- _WHAT YOU WILL DO_
Wherever pictures occur in the entries below, leave them out and retype the rest exactly.

- _SUPPLIED INFORMATION_

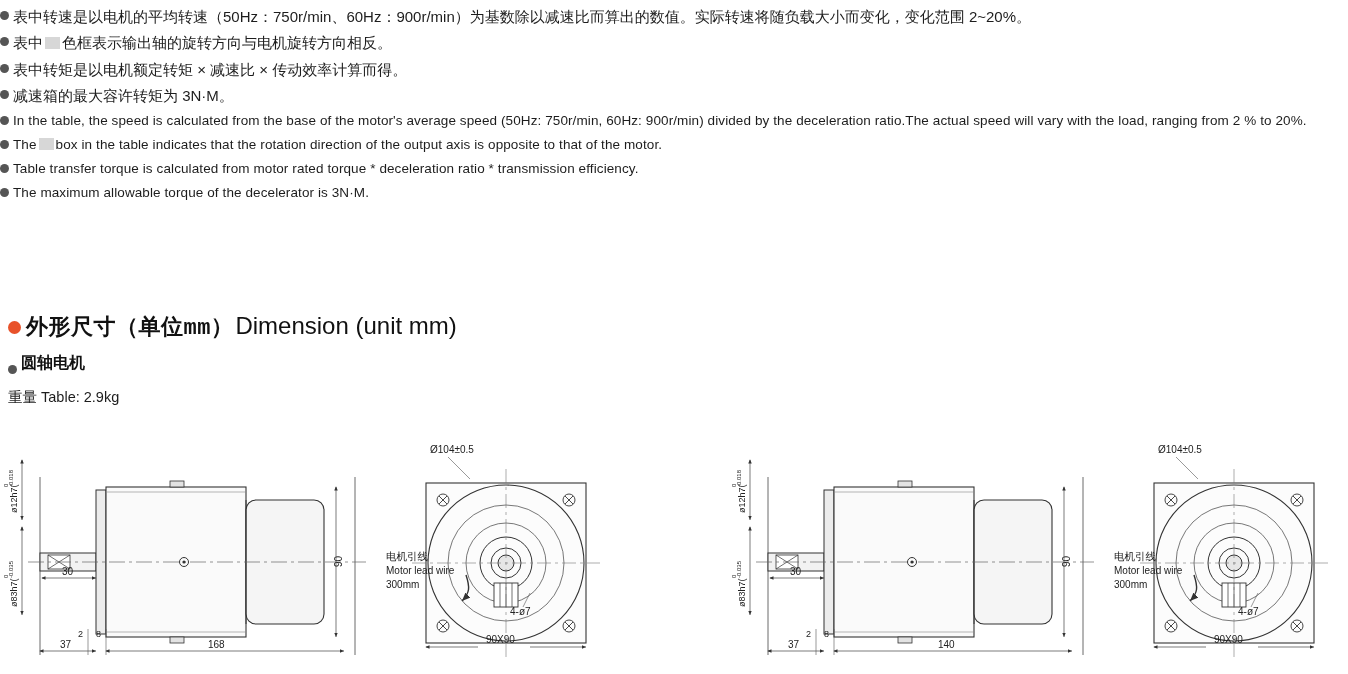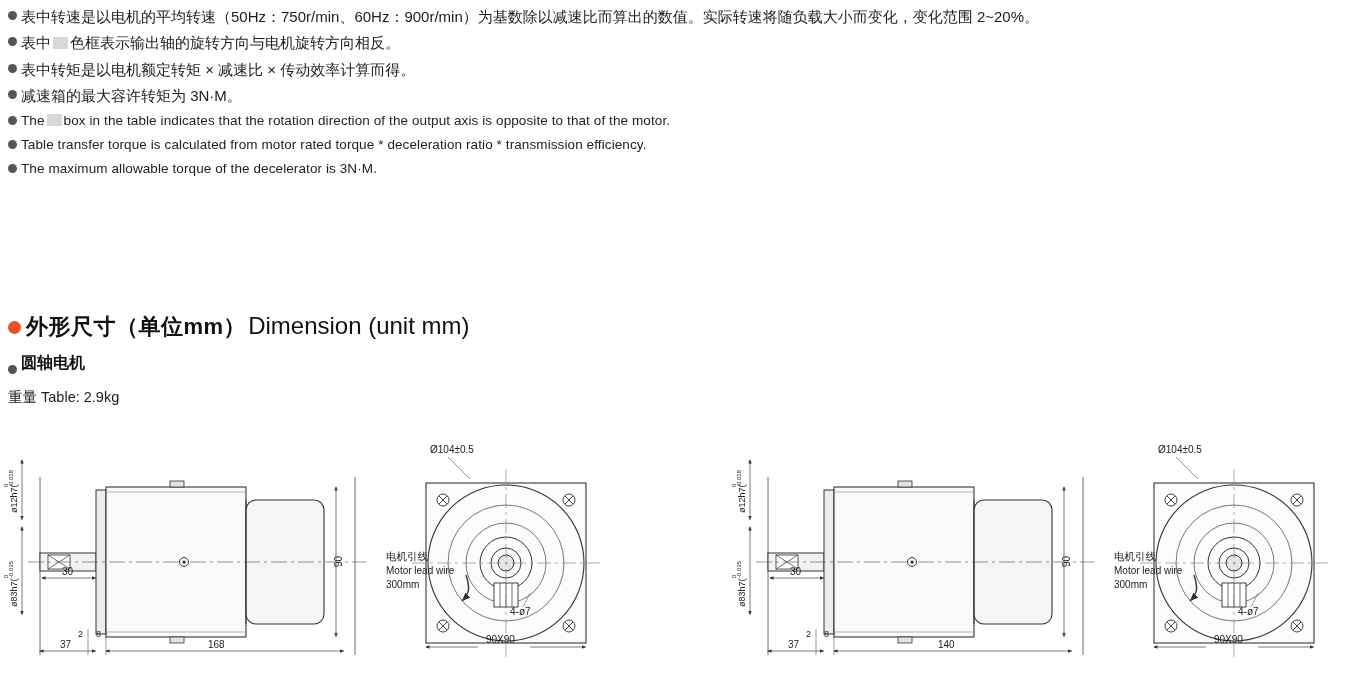--- a/index.html
+++ b/index.html
@@ -23,7 +23,7 @@
   
   .notes {
     position: absolute;
-    left: 8px;
+    left: 0;
     top: 6px;
     width: 1336px;
   }

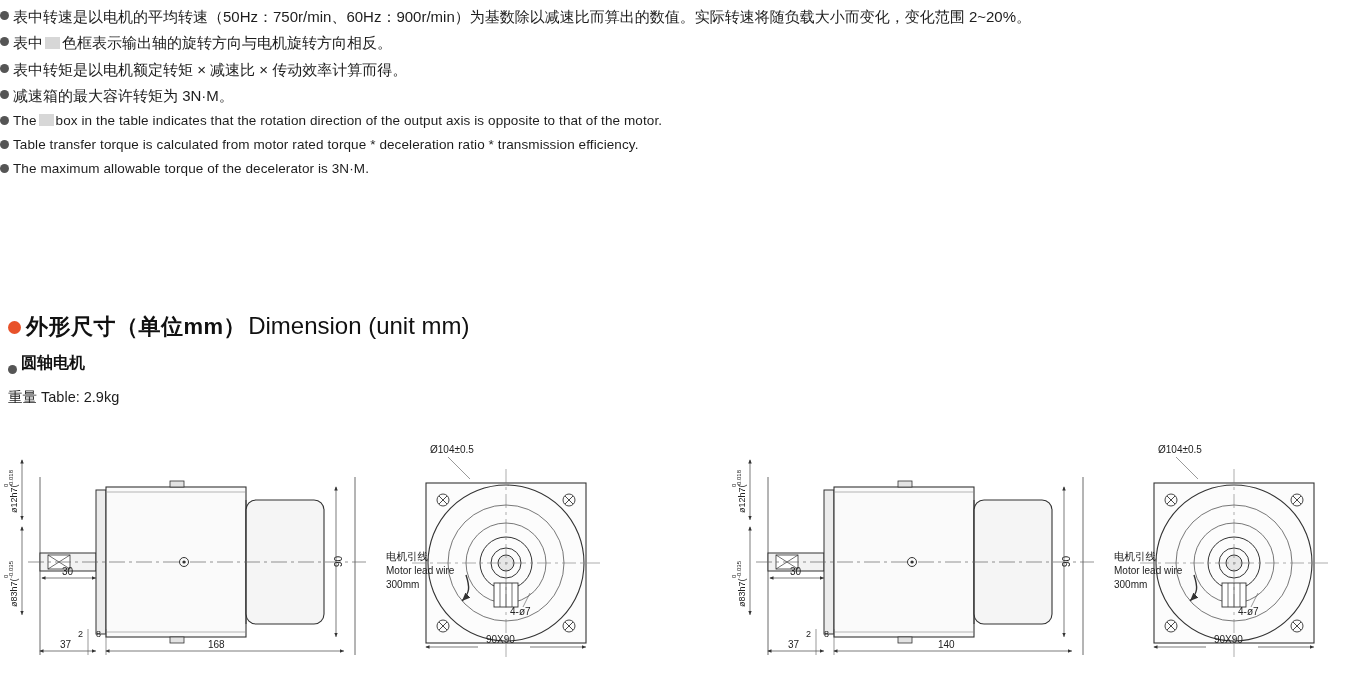--- a/index.html
+++ b/index.html
@@ -141,6 +141,10 @@
       <span class="txt">减速箱的最大容许转矩为 3N·M。</span>
     </div>
 
+    <div class="note en">
+      <span class="bullet"></span>
+      <span class="txt">In the table, the speed is calculated from the base of the motor's average speed (50Hz: 750r/min, 60Hz: 900r/min) divided by the deceleration ratio.The actual speed will vary with the load, ranging from 2 % to 20%.</span>
+    </div>
 
     <div class="note en">
       <span class="bullet"></span>

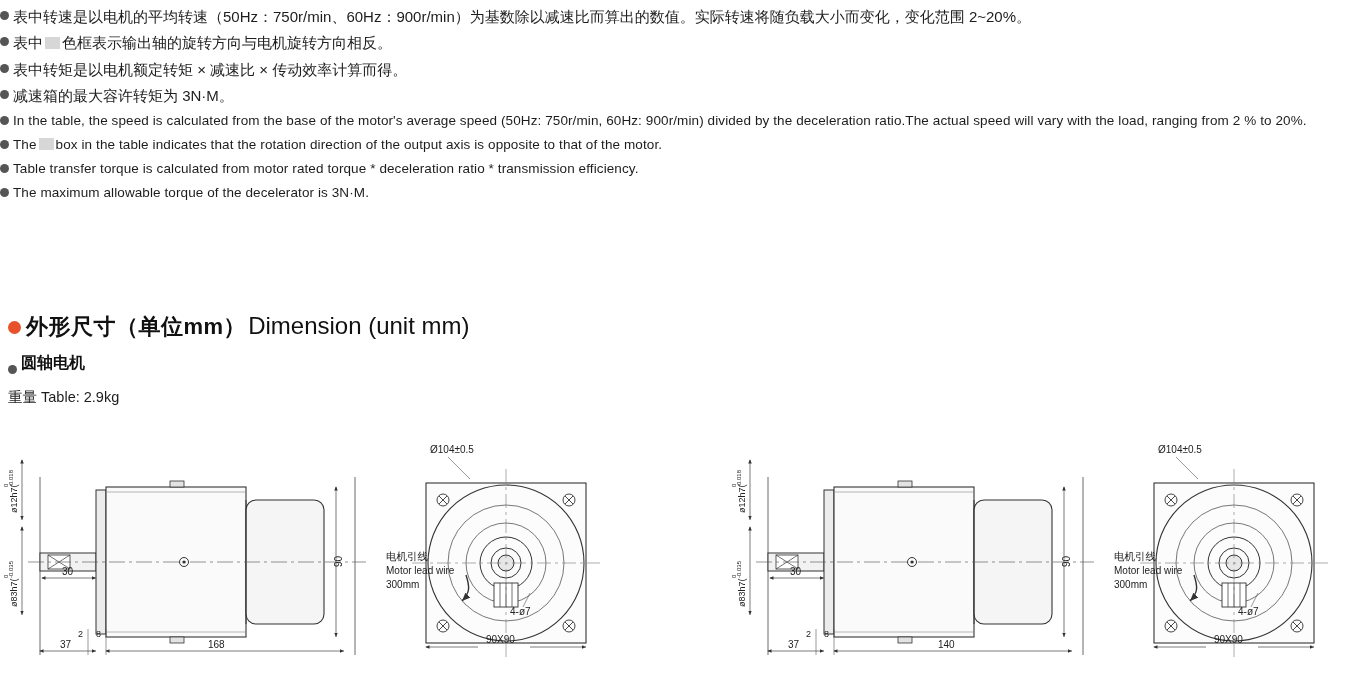--- a/index.html
+++ b/index.html
@@ -76,6 +76,7 @@
     font-weight: bold;
     color: #111;
     letter-spacing: .5px;
+    font-family: Liberation Mono, monospace;
   }
   .sec-head .en {
     font-size: 24px;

- _EXERCISE RESPONSE_
--- a/index.html
+++ b/index.html
@@ -23,7 +23,7 @@
   
   .notes {
     position: absolute;
-    left: 8px;
+    left: 0;
     top: 6px;
     width: 1336px;
   }

--- a/index.html
+++ b/index.html
@@ -141,6 +141,10 @@
       <span class="txt">减速箱的最大容许转矩为 3N·M。</span>
     </div>
 
+    <div class="note en">
+      <span class="bullet"></span>
+      <span class="txt">In the table, the speed is calculated from the base of the motor's average speed (50Hz: 750r/min, 60Hz: 900r/min) divided by the deceleration ratio.The actual speed will vary with the load, ranging from 2 % to 20%.</span>
+    </div>
 
     <div class="note en">
       <span class="bullet"></span>

--- a/index.html
+++ b/index.html
@@ -76,6 +76,7 @@
     font-weight: bold;
     color: #111;
     letter-spacing: .5px;
+    font-family: Liberation Mono, monospace;
   }
   .sec-head .en {
     font-size: 24px;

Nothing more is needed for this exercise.